Quant aux joueurs, l'Observatoire du football, un groupe de recherche appartenant au Centre international d'étude du sport basé à Neuchâtel (Suisse) et intégrant une multitude de paramètres (rendement, âge, potentiel…), classe trois Français parmi les douze joueurs les plus bankables de la planète : Antoine Griezmann (7e), Anthony Martial (11e) et Paul Pogba (12e). Dit autrement : Deschamps a sous la main de quoi faire.
Pourquoi les Bleus vont chuter
«Imaginer tout ce qui nous est arrivé depuis l'annonce de la liste des 23 partants pour l'Euro le 12 mai, franchement, même dans les pires cauchemars, je ne pense pas que j'aurais pu y parvenir.» Etrange interview donnée, mardi, dans l'Equipe par Didier Deschamps : alors qu'il avait passé un deal avec le quotidien sportif pour ne pas aborder les «polémiques» (en réalité l'accusation de Karim Benzema, qui lui reproche d'avoir donné prise à une partie raciste de l'opinion avant de l'écarter), le sélectionneur des Bleus en dit un peu quand même, laissant transparaître une forme de lassitude - voire de dégoût - concernant les attaques dont il a fait l'objet.
Sous contrat jusqu'au Mondial russe de 2018, il raccourcit quelque peu cette perspective : «On va bien voir ce qui se passe à l'Euro. Ensuite, il y aura une analyse.» Manière de laisser entendre qu'il est libre de prendre ses cliques et ses claques et que, d'ailleurs, ça lui ferait des vacances. Avant la liste, il avait déjà eu la (mauvaise) surprise de voir publiées des écoutes remontant à la période où il entraînait l'Olympique de Marseille : rien de grave à ce stade, mais si on ajoute la cascade de blessés aux mêmes postes (quatre défenseurs ont déclaré forfait pour cause de blessure, un autre a été suspendu temporairement pour soupçon de dopage) et la perte de son meilleur joueur (Lassana Diarra) lors du stage en Autriche, l'entraîneur tricolore, aussi costaud qu'il soit, peut finir par être fragilisé.

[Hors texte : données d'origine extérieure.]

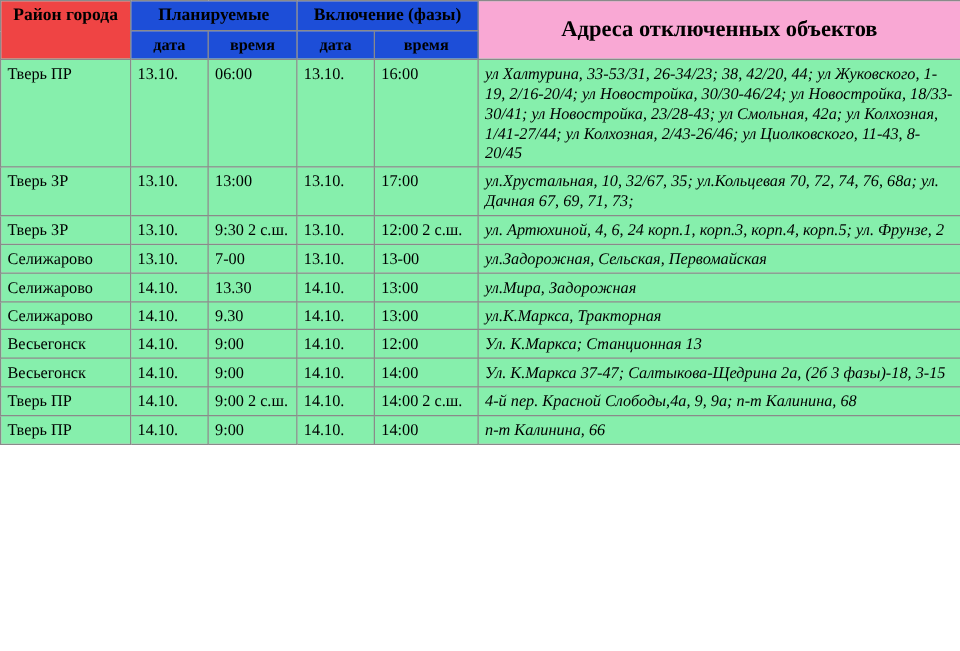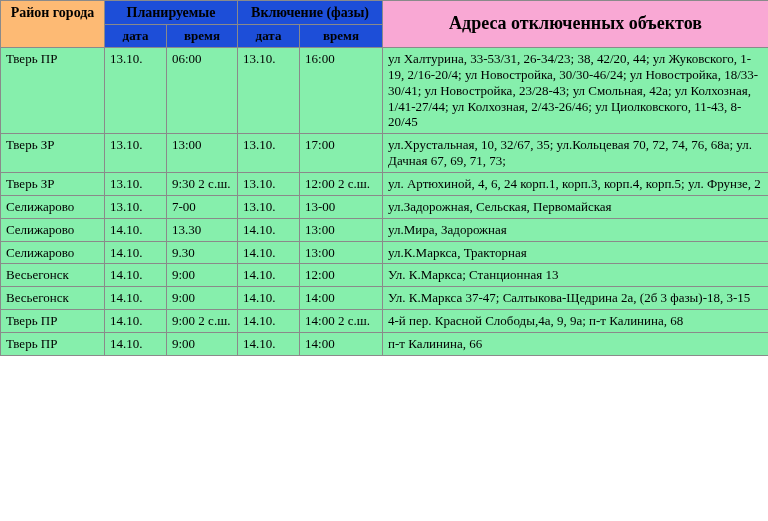--- a/index.html
+++ b/index.html
@@ -33,7 +33,7 @@
     vertical-align: middle;
   }
   thead th.region-head {
-    background: #fdba74;
+    background: #ef4444;
     font-size: 14px;
   }
   thead th.group-head {

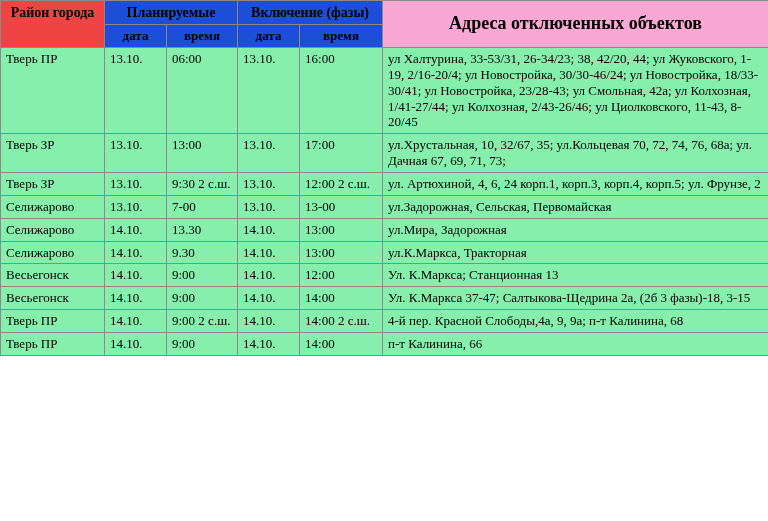--- a/index.html
+++ b/index.html
@@ -60,6 +60,7 @@
   }
   td.c-addr {
     text-align: left;
+    font-style: italic;
   }
   
   col.w-region { width: 104px; }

D’autant que l’assemblage repose sur lui : si les Bleus ont toujours brillé en phase finale dans le sillage d’un joueur offensif ultra-dominant (Raymond Kopa, Michel Platini, Zinédine Zidane), on peine à trouver un tel spécimen dans les rangs tricolores aujourd’hui. Bien sûr, Antoine Griezmann est sans doute un grand joueur. De là à lui faire porter les responsabilités collectives et penser qu’il fera tourner les matchs mal embarqués, il y a une marge considérable. Et un doute.